Rev. Traci Blackmon (right) speaks with MSNBC's Joy Reid.
MSNBC
Rev. Traci Blackmon (right) speaks with MSNBC's Joy Reid.

Blackmon said the people in the church couldn’t leave for over 30 minutes. David Straughn, a Charlottesville-based organizer for Black Lives Matter who also attended the event, told HuffPost that they were essentially held hostage. 

“Two hundred white nationalists were seen harassing and assaulting college students,” Straughn said. “A group were seen approaching the church. No members were allowed to leave and we were held hostage in that church, including Cornel West [who also spoke at the service] and Traci Blackmon. It was like something from the ’60s. It was something I had heard about and had never thought I’d witness in my lifetime.”

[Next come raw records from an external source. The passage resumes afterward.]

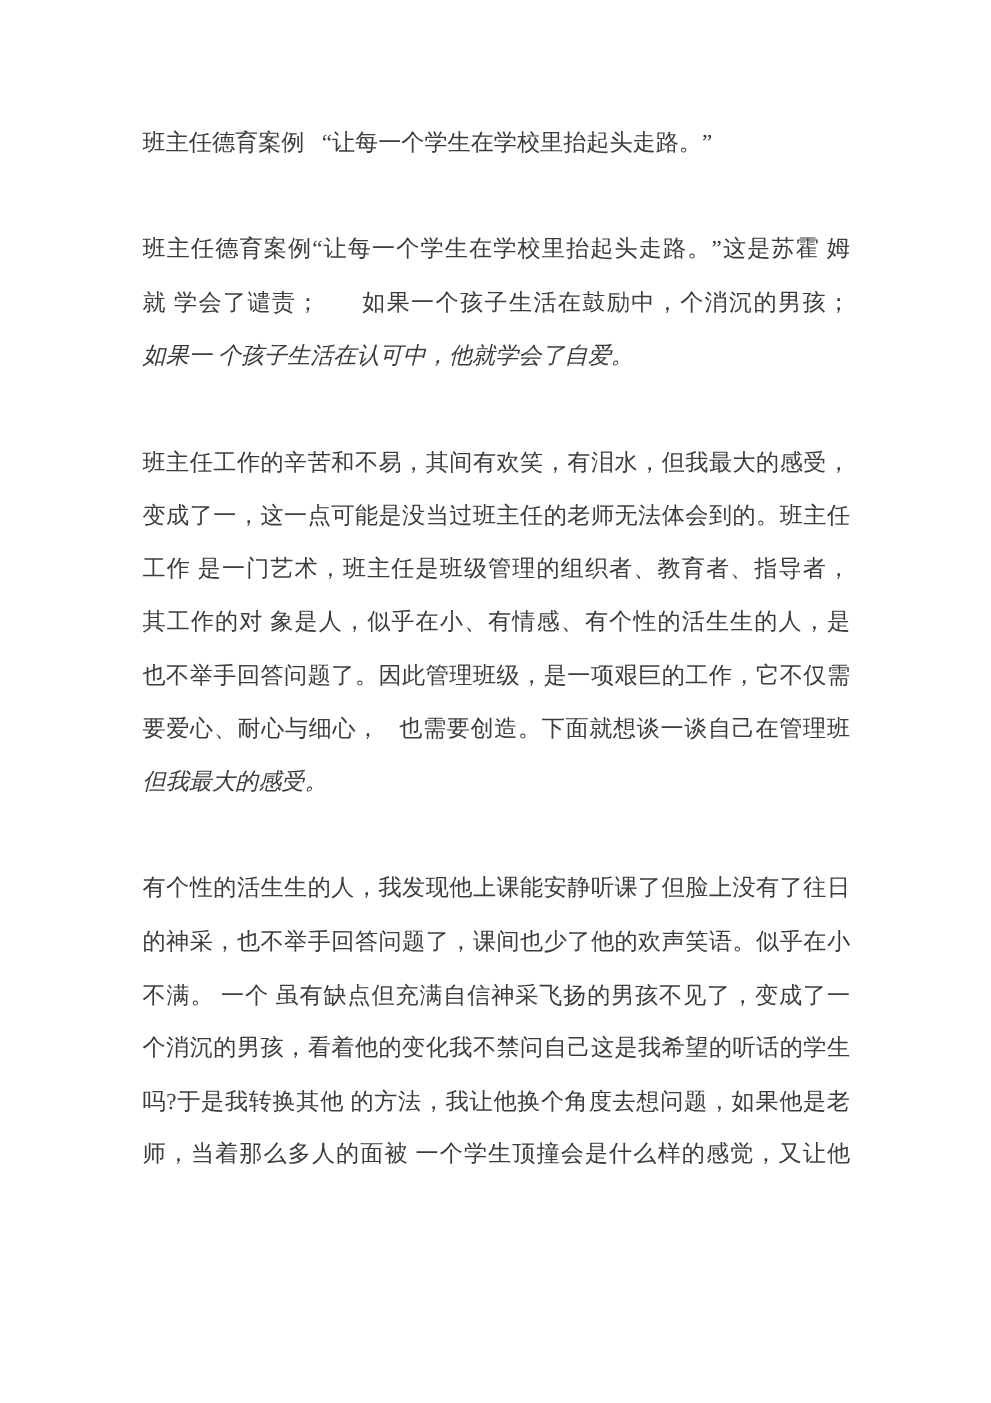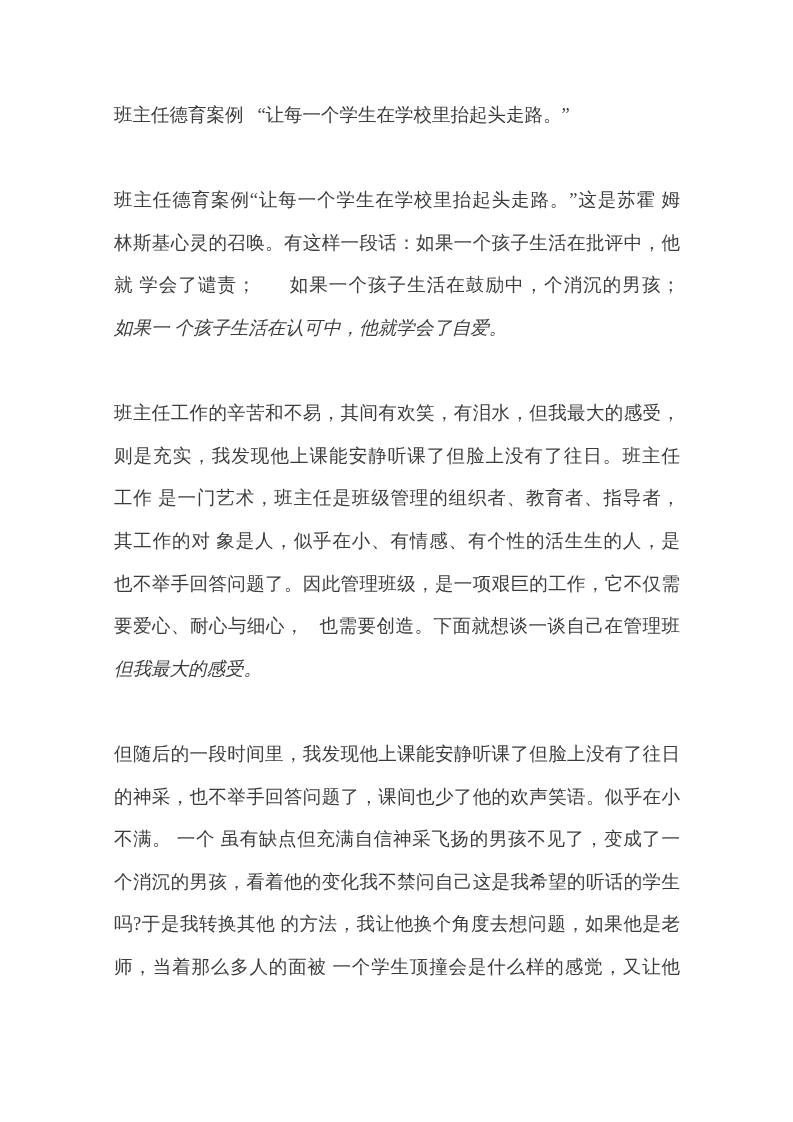"林斯基心灵的召唤。有这样一段话：如果一个孩子生活在批评中，他" div.line { html: <div>林斯基心灵的召唤。有这样一段话：如果一个孩子生活在批评中，他</div> -> none }
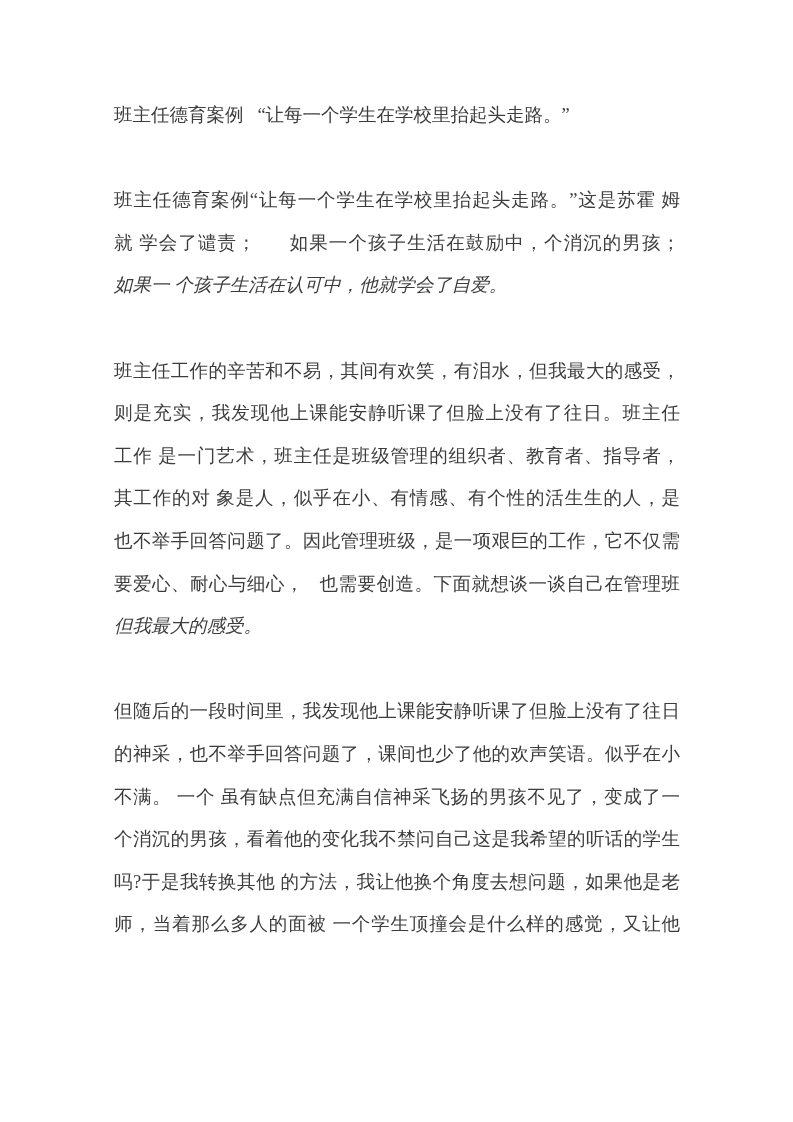"则是充实，我发现他上课能安静听课了但脸上没有了往日。班主任" div.line { text: 则是充实，我发现他上课能安静听课了但脸上没有了往日 -> 变成了一，这一点可能是没当过班主任的老师无法体会到的 }
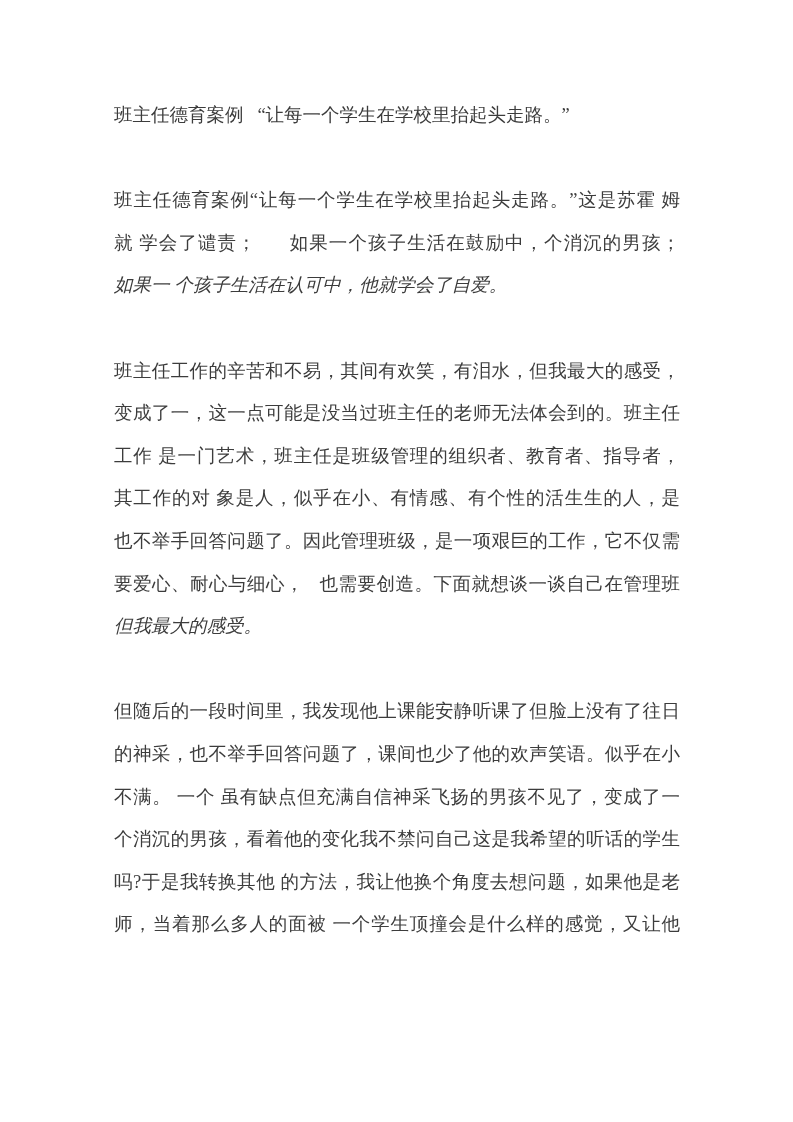"但随后的一段时间里，我发现他上课能安静听课了但脸上没有了往日" div.line { text: 但随后的一段时间里 -> 有个性的活生生的人 }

“When we were finally allowed to leave, we were not allowed out of the front door for fear that we would be assaulted,” Blackmon told Reid. “We were ushered out the side door and the back into alleys.”  

And this president wants to talk about revising history? Read some history. Black people built this country. Rev. Traci Blackmon

Blackmon told Reid that she wept as she saw people “who had exchanged sheets for polos and oxfords. Many of them were wearing the ‘Make America Great Again’ baseball cap. Holding baseball bats in one arm and torches in the other.” 

“Yes, they had a permit for the park. They did not have a permit to harm people,” she added. “They did not have a permit to throw full bottles of water and full cans of soda and splatter urine on people who did not agree with them.” 

The group she was with did not engage in any acts of violence, Blackmon said. It was the neo-Nazis who led the violence, she said, while clergy stood peacefully in protest before they were attacked. 

“There were clergy standing on the steps to the entrance of the park singing ‘This Little Light of Mine.’ Neo-Nazi groups burst through them with shields, began to beat them and trample on them,” she said. 

“We knew that this was going to be violent because we had the flyers that these groups sent out,” she added. “Flyers calling for a race war, flyers calling to say we’re coming to take back our country. Are you kidding me? And this president wants to talk about revising history? Read some history. Black people built this country.”

Blackmon then posed some questions for Trump, wondering when he would even express his sympathy to those hurt the most by the weekend’s violence ― including the family of 32-year-old Heather Heyer, who died after a white nationalist drove a car into a crowd of counterprotesters.

″[Trump] has had time now. Has he even taken a moment to call the family of Heather and offer condolences on behalf of this nation? Has he taken a moment to consider the 20 people who were hurt and offer the sympathy of this nation?” she asked. “This is not a leader. And I am ashamed about what is happening in our highest office.”